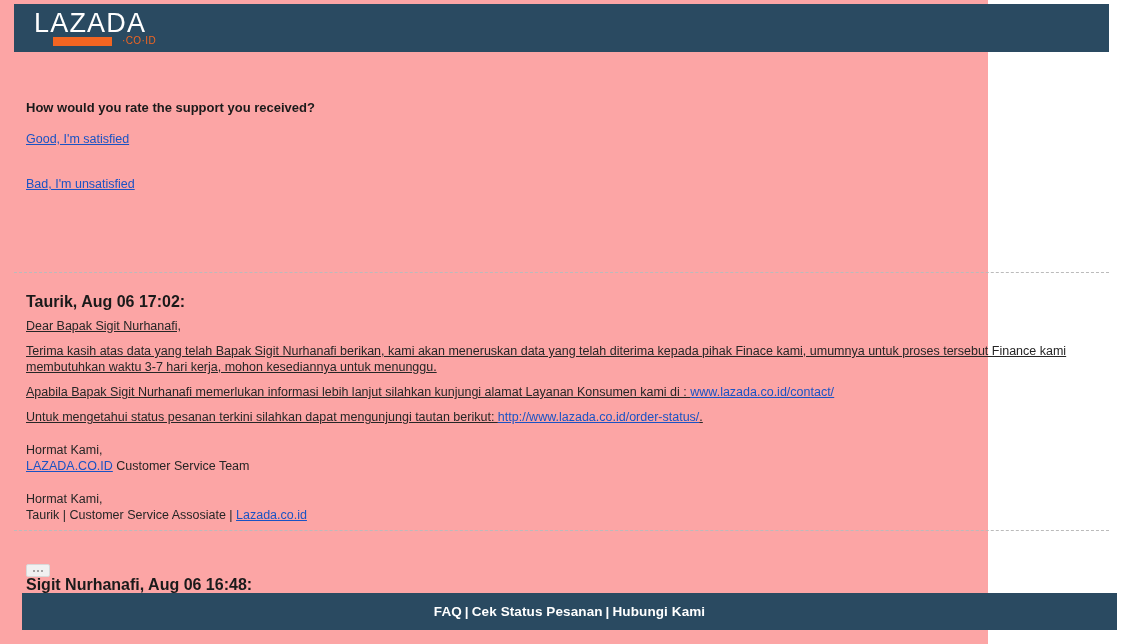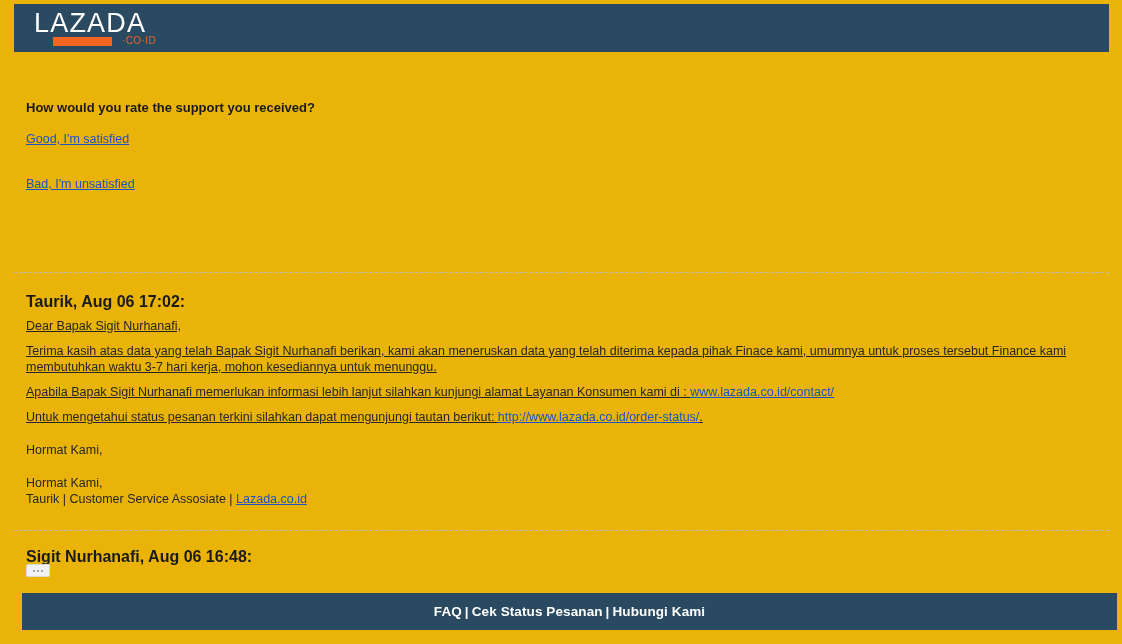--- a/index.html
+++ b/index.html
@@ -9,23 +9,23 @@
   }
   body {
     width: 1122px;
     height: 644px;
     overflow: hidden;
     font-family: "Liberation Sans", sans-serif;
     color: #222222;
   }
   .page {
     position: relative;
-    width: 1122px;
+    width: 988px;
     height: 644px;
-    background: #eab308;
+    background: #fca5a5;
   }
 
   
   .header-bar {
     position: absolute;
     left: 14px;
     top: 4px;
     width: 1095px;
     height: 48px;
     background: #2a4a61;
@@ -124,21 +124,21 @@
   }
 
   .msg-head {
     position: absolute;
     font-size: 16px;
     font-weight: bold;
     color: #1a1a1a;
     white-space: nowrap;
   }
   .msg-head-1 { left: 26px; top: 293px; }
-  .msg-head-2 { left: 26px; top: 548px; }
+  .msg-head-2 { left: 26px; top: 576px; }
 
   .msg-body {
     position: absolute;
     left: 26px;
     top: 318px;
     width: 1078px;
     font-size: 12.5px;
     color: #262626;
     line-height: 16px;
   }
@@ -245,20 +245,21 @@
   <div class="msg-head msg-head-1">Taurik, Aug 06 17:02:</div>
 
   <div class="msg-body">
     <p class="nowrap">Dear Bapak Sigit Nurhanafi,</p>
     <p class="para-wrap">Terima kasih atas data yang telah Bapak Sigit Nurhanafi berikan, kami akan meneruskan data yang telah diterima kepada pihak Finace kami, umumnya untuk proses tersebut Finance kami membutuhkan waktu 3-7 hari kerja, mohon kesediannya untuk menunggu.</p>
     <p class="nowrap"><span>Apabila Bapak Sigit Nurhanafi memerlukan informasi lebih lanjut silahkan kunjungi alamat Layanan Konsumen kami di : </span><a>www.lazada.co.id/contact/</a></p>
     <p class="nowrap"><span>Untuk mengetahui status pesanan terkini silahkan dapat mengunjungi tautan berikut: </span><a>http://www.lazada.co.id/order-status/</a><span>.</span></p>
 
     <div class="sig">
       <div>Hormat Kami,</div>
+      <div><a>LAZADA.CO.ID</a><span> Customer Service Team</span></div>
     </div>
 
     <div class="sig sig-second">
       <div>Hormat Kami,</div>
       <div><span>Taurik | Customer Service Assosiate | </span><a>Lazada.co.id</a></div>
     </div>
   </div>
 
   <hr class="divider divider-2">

---

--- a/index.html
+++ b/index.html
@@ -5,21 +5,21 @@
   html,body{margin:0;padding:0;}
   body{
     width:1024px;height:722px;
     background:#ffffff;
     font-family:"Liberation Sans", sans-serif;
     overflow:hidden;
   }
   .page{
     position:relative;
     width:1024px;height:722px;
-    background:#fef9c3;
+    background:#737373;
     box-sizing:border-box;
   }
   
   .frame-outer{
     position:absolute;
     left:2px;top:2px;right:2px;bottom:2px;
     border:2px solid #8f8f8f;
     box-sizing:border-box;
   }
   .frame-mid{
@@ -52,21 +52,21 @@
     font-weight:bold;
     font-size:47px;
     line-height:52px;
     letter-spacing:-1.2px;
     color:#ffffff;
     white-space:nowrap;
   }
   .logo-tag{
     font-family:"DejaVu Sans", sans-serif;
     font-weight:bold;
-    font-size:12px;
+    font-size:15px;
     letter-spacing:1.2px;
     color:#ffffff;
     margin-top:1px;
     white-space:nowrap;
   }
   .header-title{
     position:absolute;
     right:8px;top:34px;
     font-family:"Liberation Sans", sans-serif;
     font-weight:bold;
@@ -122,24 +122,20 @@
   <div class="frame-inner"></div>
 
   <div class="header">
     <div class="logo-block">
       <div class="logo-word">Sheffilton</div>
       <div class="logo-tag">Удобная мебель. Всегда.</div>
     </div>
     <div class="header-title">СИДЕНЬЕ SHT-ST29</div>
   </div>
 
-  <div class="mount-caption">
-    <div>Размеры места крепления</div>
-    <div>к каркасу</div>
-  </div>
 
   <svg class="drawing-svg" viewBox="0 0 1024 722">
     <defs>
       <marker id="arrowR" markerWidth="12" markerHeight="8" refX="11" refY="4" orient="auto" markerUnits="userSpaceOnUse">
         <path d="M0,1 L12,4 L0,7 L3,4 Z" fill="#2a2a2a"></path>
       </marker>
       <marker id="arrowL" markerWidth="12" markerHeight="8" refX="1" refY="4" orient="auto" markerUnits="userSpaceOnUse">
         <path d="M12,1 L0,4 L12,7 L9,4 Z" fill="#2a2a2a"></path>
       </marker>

## TASK TO COMPLETE
Wherever "auto" appears in a line of the entries, copy that line.

## REPLY TO THE TASK
       <marker id="arrowR" markerWidth="12" markerHeight="8" refX="11" refY="4" orient="auto" markerUnits="userSpaceOnUse">
       <marker id="arrowL" markerWidth="12" markerHeight="8" refX="1" refY="4" orient="auto" markerUnits="userSpaceOnUse">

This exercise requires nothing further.